No sé cómo íbamos a hacer hablar a los demás si entre nosotros no nos dirigíamos la palabra. Garzón no parecía querer salir de su cabreo, y yo estaba lejos de intentar ridículas escenas de apaciguamiento. Las solemnes máximas del carcamal estaban a punto de cumplirse: es malo establecer relaciones amistosas con compañeros de trabajo. Intenté picarlo un poco.

—¡Llevamos un carrerón...! Siguiéndole la pista al asesino de Lucena hemos desenmascarado una agencia de la propiedad que hace contratos ilegales y una trata de perros callejeros en plena Universidad. ¡Todo un imperio del crimen cutre!

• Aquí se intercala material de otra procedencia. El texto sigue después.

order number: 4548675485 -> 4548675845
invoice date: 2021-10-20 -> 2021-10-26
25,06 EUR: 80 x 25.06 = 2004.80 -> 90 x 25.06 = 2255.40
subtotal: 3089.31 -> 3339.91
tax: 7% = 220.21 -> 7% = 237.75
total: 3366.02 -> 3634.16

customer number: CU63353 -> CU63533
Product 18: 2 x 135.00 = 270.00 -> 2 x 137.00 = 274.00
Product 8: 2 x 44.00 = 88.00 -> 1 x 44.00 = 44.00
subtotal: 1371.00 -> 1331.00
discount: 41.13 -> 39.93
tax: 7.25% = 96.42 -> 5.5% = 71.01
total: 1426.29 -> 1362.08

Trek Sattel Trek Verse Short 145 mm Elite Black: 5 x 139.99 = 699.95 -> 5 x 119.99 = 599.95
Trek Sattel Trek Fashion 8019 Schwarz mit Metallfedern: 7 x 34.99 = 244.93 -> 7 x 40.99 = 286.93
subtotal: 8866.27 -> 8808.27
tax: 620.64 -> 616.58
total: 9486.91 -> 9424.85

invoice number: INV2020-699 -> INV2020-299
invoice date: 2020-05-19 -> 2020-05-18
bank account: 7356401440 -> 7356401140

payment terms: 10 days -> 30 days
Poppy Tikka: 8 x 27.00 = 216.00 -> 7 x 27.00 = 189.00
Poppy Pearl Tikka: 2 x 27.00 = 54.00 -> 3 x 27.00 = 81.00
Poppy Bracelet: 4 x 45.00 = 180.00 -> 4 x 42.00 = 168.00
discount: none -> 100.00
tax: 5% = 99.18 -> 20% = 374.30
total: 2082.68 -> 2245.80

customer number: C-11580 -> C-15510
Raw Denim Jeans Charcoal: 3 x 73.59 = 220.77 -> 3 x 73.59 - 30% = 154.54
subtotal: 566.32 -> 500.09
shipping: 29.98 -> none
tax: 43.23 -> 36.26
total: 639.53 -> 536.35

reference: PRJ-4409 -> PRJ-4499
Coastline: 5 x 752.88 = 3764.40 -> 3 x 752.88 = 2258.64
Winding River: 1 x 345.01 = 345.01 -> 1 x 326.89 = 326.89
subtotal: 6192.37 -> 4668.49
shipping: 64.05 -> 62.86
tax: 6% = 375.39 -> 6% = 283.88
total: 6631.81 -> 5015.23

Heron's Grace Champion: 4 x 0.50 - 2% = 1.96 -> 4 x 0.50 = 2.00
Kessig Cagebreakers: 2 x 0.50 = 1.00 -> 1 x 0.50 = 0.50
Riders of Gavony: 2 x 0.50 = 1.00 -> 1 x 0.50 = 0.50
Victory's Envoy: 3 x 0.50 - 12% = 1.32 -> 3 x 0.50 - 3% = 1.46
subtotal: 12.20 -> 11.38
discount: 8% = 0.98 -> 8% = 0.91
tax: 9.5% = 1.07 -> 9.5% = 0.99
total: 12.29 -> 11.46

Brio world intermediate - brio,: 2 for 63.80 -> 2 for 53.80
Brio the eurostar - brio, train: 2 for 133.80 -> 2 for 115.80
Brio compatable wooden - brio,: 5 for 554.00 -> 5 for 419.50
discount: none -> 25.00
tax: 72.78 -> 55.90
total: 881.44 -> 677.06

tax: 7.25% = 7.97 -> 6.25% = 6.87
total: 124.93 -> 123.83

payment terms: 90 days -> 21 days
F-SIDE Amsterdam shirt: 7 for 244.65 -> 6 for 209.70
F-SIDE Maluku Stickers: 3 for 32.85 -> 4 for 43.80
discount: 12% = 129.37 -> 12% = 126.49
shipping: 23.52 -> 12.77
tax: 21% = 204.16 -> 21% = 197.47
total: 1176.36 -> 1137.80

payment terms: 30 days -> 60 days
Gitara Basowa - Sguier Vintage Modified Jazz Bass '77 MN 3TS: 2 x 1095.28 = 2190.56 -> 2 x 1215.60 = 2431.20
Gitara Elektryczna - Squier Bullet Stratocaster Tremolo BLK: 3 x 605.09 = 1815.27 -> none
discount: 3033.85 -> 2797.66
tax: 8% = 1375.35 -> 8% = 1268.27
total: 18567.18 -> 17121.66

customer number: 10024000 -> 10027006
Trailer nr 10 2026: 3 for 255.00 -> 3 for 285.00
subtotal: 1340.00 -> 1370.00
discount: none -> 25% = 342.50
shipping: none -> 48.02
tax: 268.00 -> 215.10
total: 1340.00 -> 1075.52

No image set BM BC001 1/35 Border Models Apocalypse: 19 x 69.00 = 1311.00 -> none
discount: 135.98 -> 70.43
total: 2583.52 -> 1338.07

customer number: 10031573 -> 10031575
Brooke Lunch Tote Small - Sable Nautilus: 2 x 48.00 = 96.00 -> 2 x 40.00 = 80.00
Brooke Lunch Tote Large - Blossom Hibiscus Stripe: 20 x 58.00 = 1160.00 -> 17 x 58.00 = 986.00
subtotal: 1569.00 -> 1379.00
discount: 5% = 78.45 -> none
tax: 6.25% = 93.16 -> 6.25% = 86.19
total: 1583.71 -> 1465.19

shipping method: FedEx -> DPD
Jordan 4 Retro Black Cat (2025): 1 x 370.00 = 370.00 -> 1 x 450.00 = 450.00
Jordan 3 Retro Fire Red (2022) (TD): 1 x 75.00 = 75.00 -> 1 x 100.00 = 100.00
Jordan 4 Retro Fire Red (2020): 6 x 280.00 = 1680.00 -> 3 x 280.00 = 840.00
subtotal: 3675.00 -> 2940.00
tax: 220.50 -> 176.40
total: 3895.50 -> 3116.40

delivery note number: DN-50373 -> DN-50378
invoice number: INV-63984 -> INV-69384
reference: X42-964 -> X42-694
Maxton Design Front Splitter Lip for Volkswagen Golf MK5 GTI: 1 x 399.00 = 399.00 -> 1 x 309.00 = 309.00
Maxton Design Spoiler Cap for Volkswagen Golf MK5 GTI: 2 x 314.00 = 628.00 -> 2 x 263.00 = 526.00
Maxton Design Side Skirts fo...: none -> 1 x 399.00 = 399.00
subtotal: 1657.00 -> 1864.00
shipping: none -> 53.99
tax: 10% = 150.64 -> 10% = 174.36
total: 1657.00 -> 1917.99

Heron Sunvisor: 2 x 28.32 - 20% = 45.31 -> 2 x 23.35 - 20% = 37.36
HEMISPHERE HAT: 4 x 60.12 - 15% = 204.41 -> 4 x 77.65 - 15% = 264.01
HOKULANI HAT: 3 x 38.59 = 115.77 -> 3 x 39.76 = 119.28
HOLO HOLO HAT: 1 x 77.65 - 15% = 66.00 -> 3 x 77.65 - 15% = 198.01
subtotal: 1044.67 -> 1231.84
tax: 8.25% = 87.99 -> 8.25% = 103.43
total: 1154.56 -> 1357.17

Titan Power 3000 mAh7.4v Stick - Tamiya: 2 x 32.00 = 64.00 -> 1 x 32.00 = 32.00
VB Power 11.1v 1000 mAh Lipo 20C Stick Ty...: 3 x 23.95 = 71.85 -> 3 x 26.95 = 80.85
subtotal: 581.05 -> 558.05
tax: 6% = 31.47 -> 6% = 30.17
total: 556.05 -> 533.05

—Otros tantos servicios a la sociedad —dijo Garzón muy serio.

—En efecto, ahora sólo nos falta cazar una banda de traficantes de bayetas, un falsificador de cromos y una red internacional de aparcacoches fraudulentos.

A Garzón se le escapó la risa por el bigote de foca.

—Y un alijo de gaseosa y un garito secreto donde se juegue a las canicas —soltó, encantado.

Procuré no reírme; era demasiado pronto para reconciliarse. Uno de los guardias jóvenes que acababa de ser destinado a comisaría me llamó.

—Inspectora, el sargento Pinilla de la Guardia Urbana está esperándola en su despacho. Dice que lleva todo el día buscándola como un loco.

Lo miré fijamente a los ojos. No debía de tener más de veintiún años.

—Me gusta que los hombres me busquen como locos —dije.

Enrojeció. Se alejó sonriendo, cabeceando tímidamente y murmurando «Joder, joder».

Nada más verme, Pinilla se levantó y vino hacia mí casi gritando.

—¿Lo ve, inspectora, lo ve?, ¡ya le dije yo que no era ninguno de mis hombres!

—Si viene a decirme que no hay pistas, escoge un momento jodido, Pinilla.

—No, no, si me refiero a que ya he encontrado al corrupto. Y no es ninguno de mis hombres.